N° 1149 | Le 16 octobre 2014 | Jacques Trémintin | Critiques de livres (accès libre)
Les sources de la violence sont souvent reliées au rejet de l’autre et de son étrange dissemblance. Et si, tout au contraire, c’était la ressemblance qui était à l’origine des discordes les plus obstinées ? C’est l’hypothèse que défend Russell Jacoby, en s’appuyant tant sur la philosophie que sur l’histoire. « L’ordre, la paix et la fécondité reposent sur les différences culturelles. Ce ne sont pas les différences mais leur perte qui entraîne la rivalité démente, la lutte à outrance entre les hommes d’une même famille ou d’une même société », affirmait André Girard. Ce ne serait donc pas tant l’inconnu qui nous menacerait que le connu. On aurait plus à craindre d’un conjoint, d’un parent ou d’un collègue de travail que d’un étranger. Le mimétisme provoquerait la peur et l’inquiétude de l’individu, la similitude constituant une menace pour l’identité qui rend tout individu unique. Nous sommes plongés dans époque de fratricides ethniques, nationaux et religieux.

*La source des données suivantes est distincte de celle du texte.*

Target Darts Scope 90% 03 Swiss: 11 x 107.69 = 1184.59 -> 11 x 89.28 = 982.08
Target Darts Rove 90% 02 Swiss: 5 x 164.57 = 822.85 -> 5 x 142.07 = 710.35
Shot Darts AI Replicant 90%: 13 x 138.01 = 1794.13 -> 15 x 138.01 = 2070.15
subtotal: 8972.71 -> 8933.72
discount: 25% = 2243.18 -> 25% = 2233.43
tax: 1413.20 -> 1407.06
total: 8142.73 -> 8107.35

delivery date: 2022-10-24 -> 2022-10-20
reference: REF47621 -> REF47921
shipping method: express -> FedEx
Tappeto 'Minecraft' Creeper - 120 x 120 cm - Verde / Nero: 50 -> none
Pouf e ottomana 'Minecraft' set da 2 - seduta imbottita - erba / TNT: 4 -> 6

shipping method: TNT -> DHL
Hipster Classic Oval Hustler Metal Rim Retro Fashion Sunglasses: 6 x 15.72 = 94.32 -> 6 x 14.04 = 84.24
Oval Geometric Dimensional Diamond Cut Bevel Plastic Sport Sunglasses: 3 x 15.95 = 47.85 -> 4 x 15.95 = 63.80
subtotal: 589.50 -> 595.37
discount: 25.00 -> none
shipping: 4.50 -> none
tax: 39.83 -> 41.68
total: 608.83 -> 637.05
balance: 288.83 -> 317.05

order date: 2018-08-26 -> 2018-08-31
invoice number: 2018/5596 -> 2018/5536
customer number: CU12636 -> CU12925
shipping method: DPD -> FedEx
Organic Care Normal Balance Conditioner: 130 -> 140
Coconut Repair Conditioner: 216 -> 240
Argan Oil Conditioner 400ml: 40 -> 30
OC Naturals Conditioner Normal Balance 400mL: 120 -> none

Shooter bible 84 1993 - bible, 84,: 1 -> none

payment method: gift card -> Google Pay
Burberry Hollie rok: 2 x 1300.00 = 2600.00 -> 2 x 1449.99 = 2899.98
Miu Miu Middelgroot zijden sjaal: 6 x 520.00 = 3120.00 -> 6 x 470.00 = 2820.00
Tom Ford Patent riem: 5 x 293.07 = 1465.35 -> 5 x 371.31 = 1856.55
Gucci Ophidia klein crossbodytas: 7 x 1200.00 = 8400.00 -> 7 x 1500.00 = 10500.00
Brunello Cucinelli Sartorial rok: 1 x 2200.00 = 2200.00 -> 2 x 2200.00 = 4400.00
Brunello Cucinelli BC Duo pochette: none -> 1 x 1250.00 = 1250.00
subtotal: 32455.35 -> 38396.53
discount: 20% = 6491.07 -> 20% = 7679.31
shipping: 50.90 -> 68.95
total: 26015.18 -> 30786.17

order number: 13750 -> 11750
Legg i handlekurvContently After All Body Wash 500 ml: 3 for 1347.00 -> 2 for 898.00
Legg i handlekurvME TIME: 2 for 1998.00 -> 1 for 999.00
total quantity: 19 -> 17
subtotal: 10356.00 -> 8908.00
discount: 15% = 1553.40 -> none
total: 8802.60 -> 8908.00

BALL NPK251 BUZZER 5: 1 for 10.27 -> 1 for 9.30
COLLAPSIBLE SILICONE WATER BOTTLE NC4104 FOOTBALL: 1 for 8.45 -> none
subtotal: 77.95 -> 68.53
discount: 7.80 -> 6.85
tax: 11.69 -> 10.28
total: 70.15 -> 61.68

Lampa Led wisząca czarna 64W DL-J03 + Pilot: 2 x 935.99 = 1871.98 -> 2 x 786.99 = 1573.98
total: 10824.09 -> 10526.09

Les guerres civiles et génocides qui se sont succédé depuis un siècle en sont l’illustration. Rien de plus proches que le sud et le nord pendant la guerre de Sécession, que juifs et autres Allemands durant le second conflit mondial, que protestants et catholiques en Irlande du Nord, que turcs et arméniens, que chiites et sunnites, que Tutsis et Hutus, que Palestiniens et Israéliens confrontés aux guerres civiles ou aux génocides, comme auteurs ou victimes. Toutes les études ethnographiques démontrent non ce qui les oppose, mais tout ce qui les rapproche. Aujourd’hui, à mesure où ils se font absorber par des ensembles toujours plus vastes, les peuples s’inquiètent de plus en plus et sont enclins à défendre leur spécificité déclinante, constate Russell Jacoby qui, en apportant sa pierre à la réflexion, propose un éclairage sans prétendre pour autant imposer une théorie universelle.